Before-and-after change data
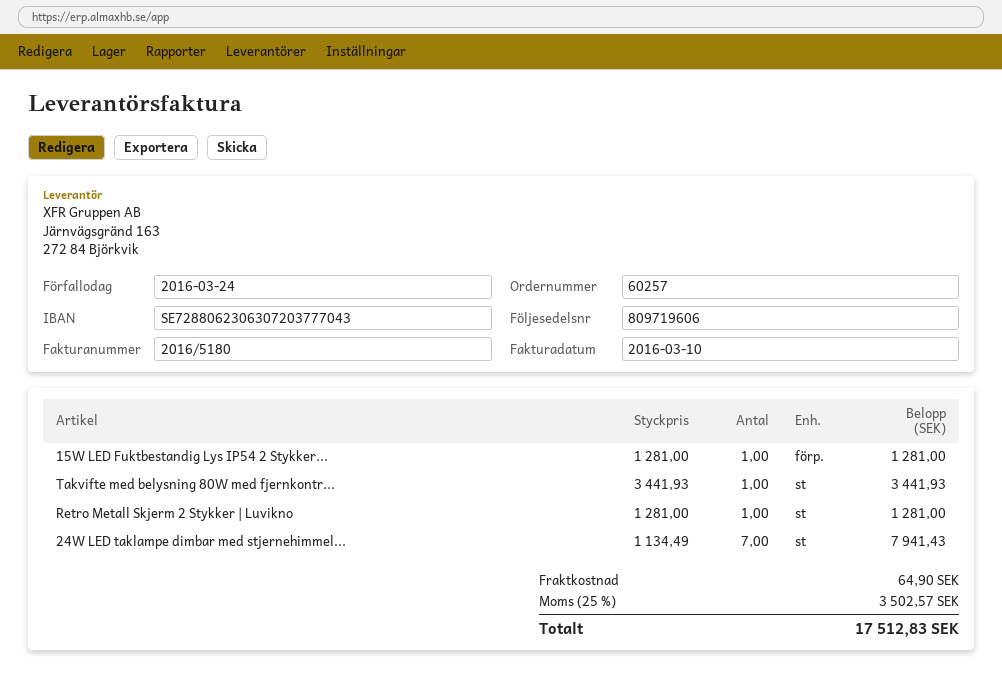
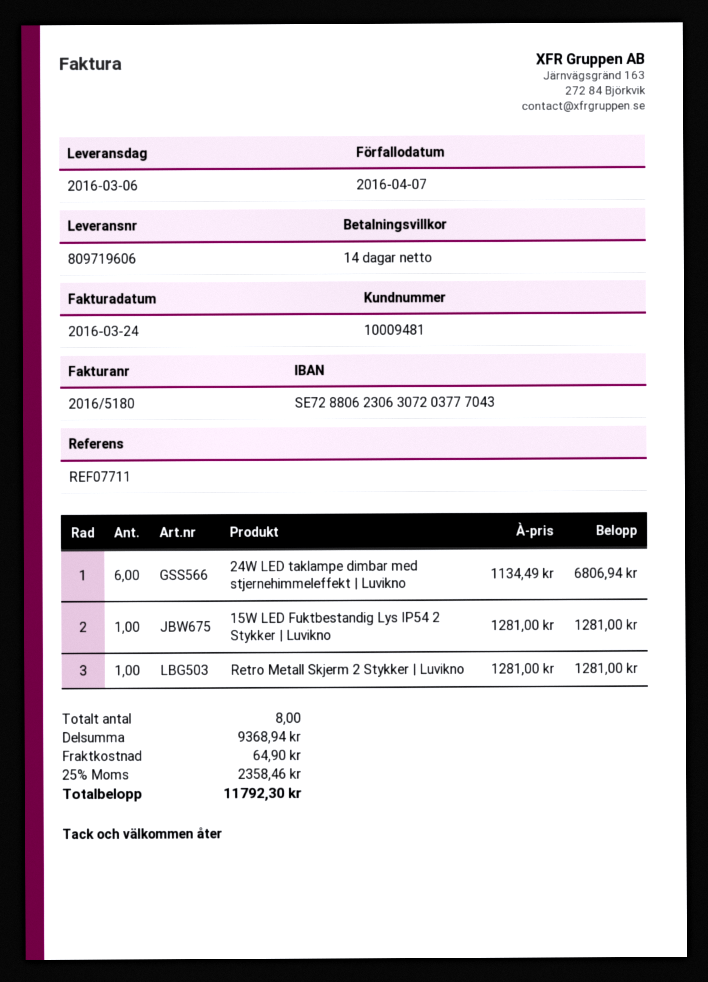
invoice date: 2016-03-10 -> 2016-03-24
due date: 2016-03-24 -> 2016-04-07
Takvifte med belysning 80W med fjernkontr...: 1 x 3441.93 = 3441.93 -> none
24W LED taklampe dimbar med stjernehimmel...: 7 x 1134.49 = 7941.43 -> 6 x 1134.49 = 6806.94
tax: 25% = 3502.57 -> 25% = 2358.46
total: 17512.83 -> 11792.30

- ASSIGNMENT: Set down exactly the lines from the start of the records through the line containing "tax: 25% = 3502.57 -> 25% = 2358.46", both included, and omit the pictures.

- EXERCISE SOLUTION:
invoice date: 2016-03-10 -> 2016-03-24
due date: 2016-03-24 -> 2016-04-07
Takvifte med belysning 80W med fjernkontr...: 1 x 3441.93 = 3441.93 -> none
24W LED taklampe dimbar med stjernehimmel...: 7 x 1134.49 = 7941.43 -> 6 x 1134.49 = 6806.94
tax: 25% = 3502.57 -> 25% = 2358.46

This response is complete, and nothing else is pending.